RAG Is a Memory Problem, Not Search

Every few weeks, someone on my team or a client's team asks the same question: "Should we use GraphRAG or Self-RAG? What about HyDE? We heard Corrective RAG handles hallucinations better."

I've sat in this meeting a dozen times. Smart engineers with whiteboards full of retrieval pipeline diagrams, benchmarking embedding models, A/B testing chunk sizes. All of it productive-looking. None of it asking the right question.

And if the meetings weren't enough, your LinkedIn feed is full of armchair retrieval architects who've never instantiated a vector store screaming that GraphRAG is "the future" and Self-RAG is "dead," speedrunning every acronym in the RAG cinematic universe to farm impressions.

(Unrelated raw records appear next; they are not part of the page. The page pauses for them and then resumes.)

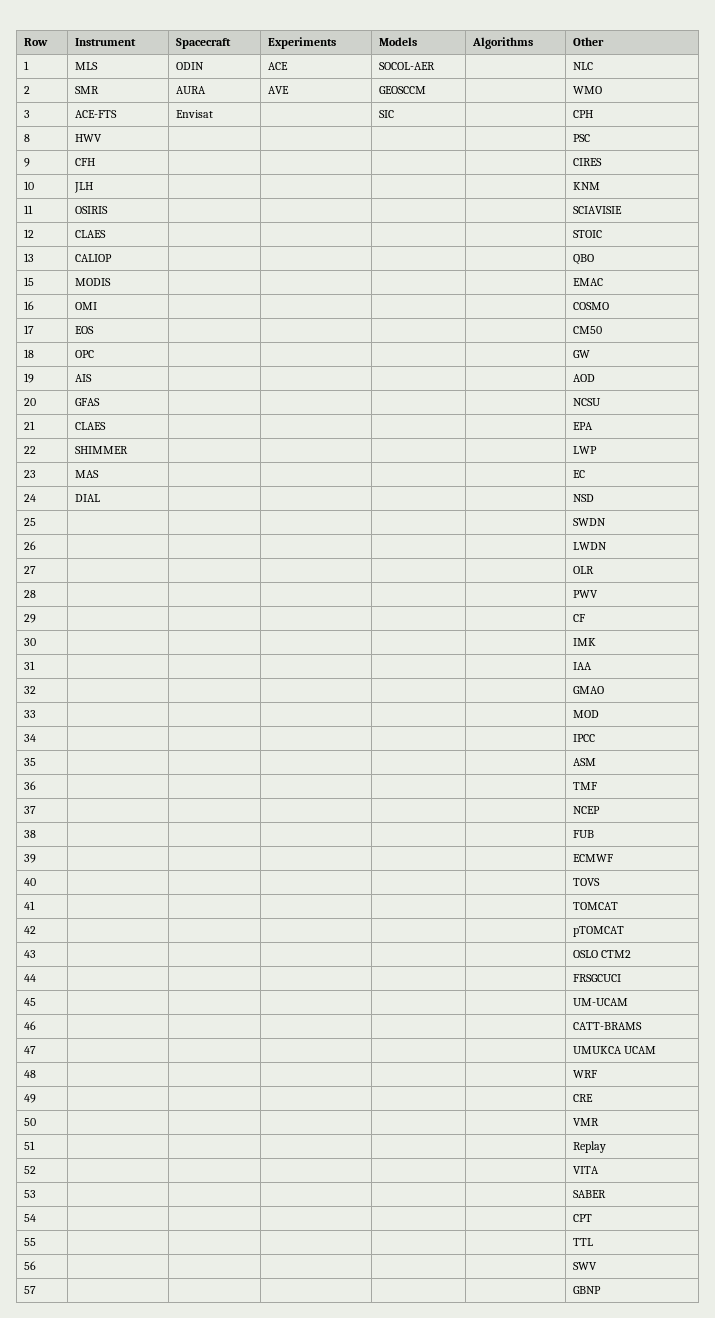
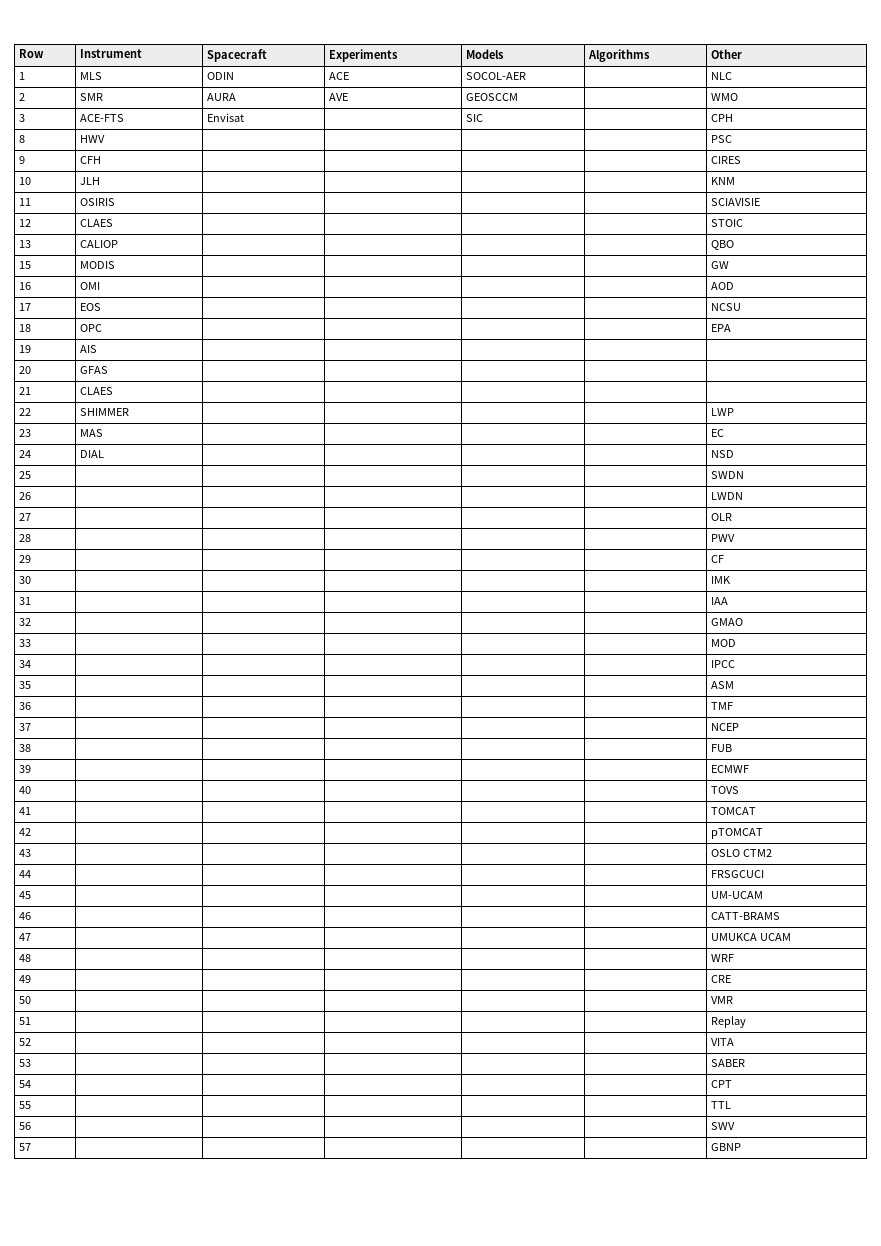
- 15 | MODIS | | | | | EMAC
+ 15 | MODIS | | | | | GW
- 16 | OMI | | | | | COSMO
+ 16 | OMI | | | | | AOD
- 17 | EOS | | | | | CM50
+ 17 | EOS | | | | | NCSU
- 18 | OPC | | | | | GW
+ 18 | OPC | | | | | EPA
- 19 | AIS | | | | | AOD
+ 19 | AIS | | | | |
- 20 | GFAS | | | | | NCSU
+ 20 | GFAS | | | | |
- 21 | CLAES | | | | | EPA
+ 21 | CLAES | | | | |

The only thing they're retrieving is engagement.

The RAG conversation has become a framework selection exercise. Pick your variant, wire it up, ship it, tune until the eval metrics stop embarrassing you. But after spending years architecting production AI infrastructure — including systems that serve real-time financial intelligence across multi-agent pipelines — I've come to believe the entire framing is wrong.

RAG isn't a search problem. It's a memory management problem. And until you see it that way, you're optimizing the wrong layer.

The Taxonomy Trap

The RAG ecosystem has exploded into a zoo of acronyms. GraphRAG, Self-RAG, HyDE, Corrective RAG, Adaptive RAG, Agentic RAG, RAG-Fusion, Speculative RAG, LongRAG, Cache-Augmented Generation. Each paper positions itself as a meaningful advance over vanilla RAG. Each one gets a Medium post and a LangChain integration.

But look at what each variant actually does, not what it calls itself. They're all answering the same underlying question: what information gets loaded into the LLM's limited working memory, and what stays outside of it?

That question has nothing to do with search. It has everything to do with memory management.

Vanilla RAG is the simplest page fault handler imaginable. A query comes in, you look up the closest vectors, you load those chunks into the context window. Demand paging with a nearest-neighbor lookup. Works fine until your corpus gets complex enough that "nearest vectors" stops correlating with "actually relevant."

GraphRAG swaps the flat vector index for a graph structure: entities, relationships, community summaries. A query arrives, you traverse the graph for relevant subgraphs, load those into context. That's not a better search. That's a different page replacement policy, one where "relevance" means structural proximity in a knowledge graph instead of cosine similarity in embedding space.

HyDE generates a hypothetical answer first, then uses that embedding to retrieve real documents. Speculative prefetching. The system predicts what the working set will look like and pre-loads accordingly. Clever, but the speculative answer is generated without ground truth. It prefetches based on the model's priors, not reality. For anything time-sensitive — earnings data, policy changes, market signals — those priors are stale on arrival.

Self-RAG adds a reflection step. After retrieving and generating, the model critiques whether the retrieved chunks actually supported the answer. A validity check before committing a page to cache. Keeps the working set clean, but costs you an extra LLM call per cycle.

Cache-Augmented Generation skips retrieval entirely by pre-computing the entire knowledge base into the model's KV cache at startup. Pin your entire working set in RAM. Fast, zero retrieval latency, but only works when your corpus fits in the context window. If the knowledge base changes frequently, it breaks.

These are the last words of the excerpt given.